(Records for processing):
%%

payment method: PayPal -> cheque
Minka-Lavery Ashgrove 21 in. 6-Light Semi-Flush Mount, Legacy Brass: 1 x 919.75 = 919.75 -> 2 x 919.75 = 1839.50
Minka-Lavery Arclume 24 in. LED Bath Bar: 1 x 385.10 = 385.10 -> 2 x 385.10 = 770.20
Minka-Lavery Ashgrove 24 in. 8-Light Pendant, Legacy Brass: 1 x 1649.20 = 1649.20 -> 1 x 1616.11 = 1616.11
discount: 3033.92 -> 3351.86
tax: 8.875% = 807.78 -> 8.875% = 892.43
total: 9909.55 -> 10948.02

%%
%%

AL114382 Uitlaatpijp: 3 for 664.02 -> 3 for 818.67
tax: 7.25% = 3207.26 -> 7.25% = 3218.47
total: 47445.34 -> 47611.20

%%

Look above for the line with "Minka-Lavery Ashgrove 24" and the line with "total: 9909.55 -> 10948.02"; transcribe both and all lines in between, exactly, and nothing else.

Minka-Lavery Ashgrove 24 in. 8-Light Pendant, Legacy Brass: 1 x 1649.20 = 1649.20 -> 1 x 1616.11 = 1616.11
discount: 3033.92 -> 3351.86
tax: 8.875% = 807.78 -> 8.875% = 892.43
total: 9909.55 -> 10948.02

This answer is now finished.